▸ Entries shown
Segment Open

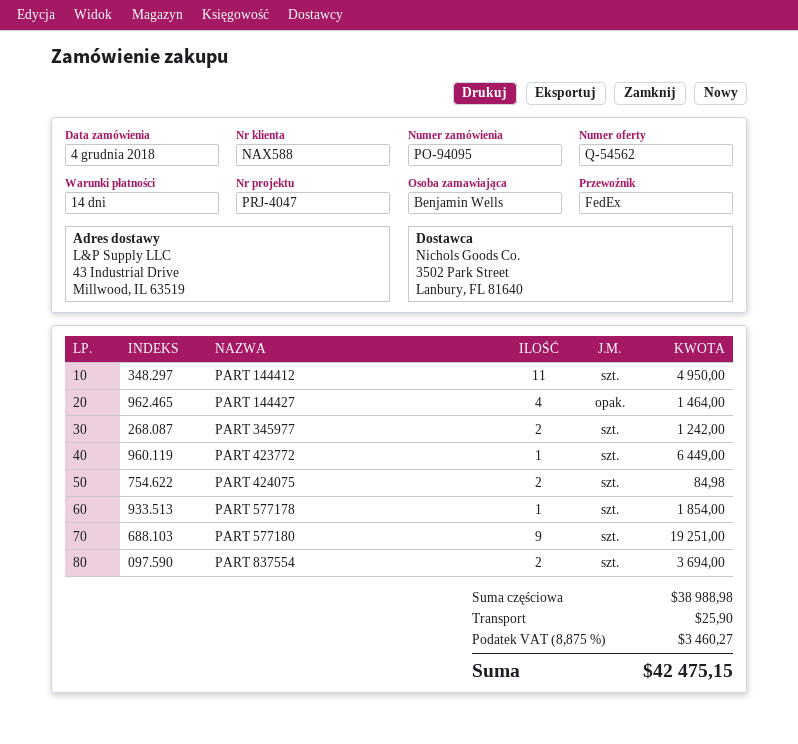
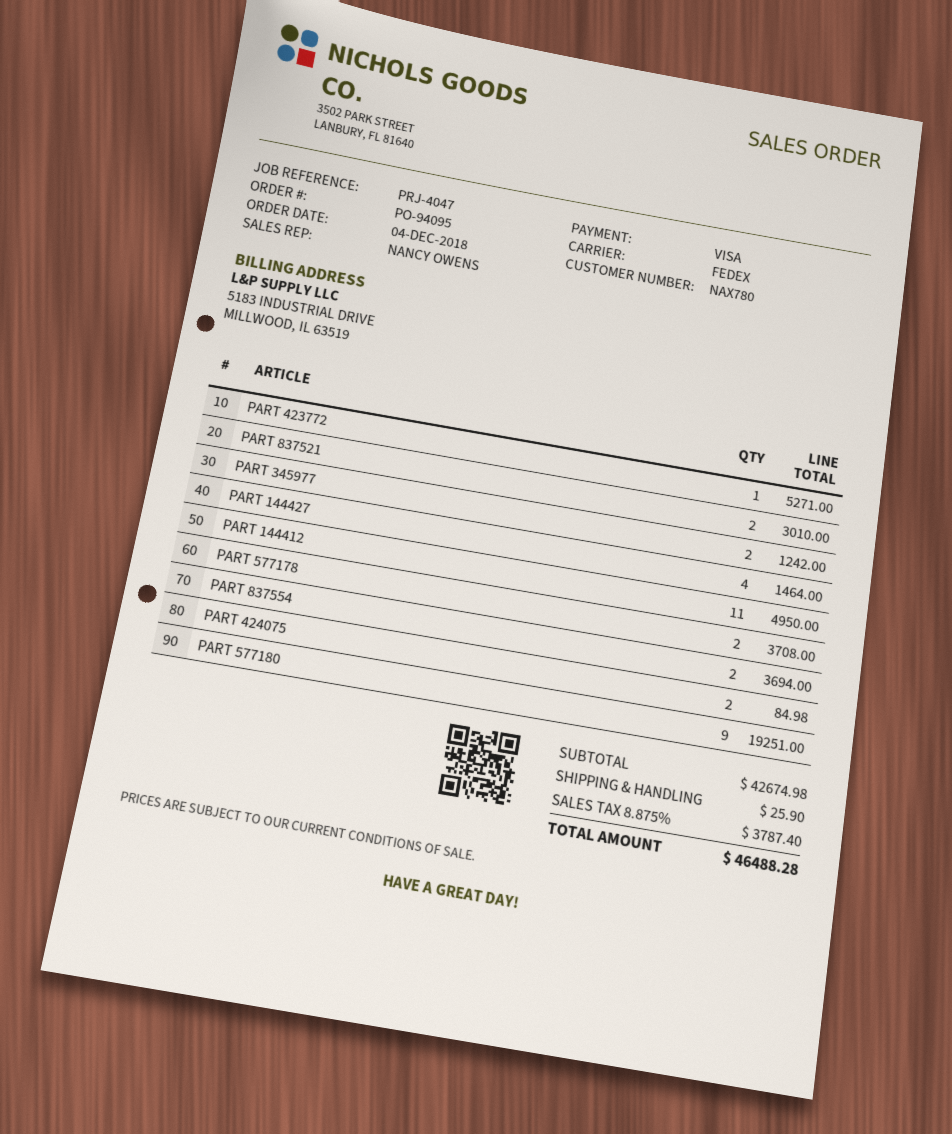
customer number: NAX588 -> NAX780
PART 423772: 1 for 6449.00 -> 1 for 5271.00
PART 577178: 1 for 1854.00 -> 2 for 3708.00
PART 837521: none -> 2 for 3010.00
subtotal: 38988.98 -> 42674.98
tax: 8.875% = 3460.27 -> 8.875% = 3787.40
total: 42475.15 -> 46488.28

Segment Closed

▸ Exercise prompt
Write out, without alteration, the line that contains "tax: 8.875% = 3460.27 -> 8.875% = 3787.40" and all subsequent lines down to the end of the data above.

▸ Expected answer
tax: 8.875% = 3460.27 -> 8.875% = 3787.40
total: 42475.15 -> 46488.28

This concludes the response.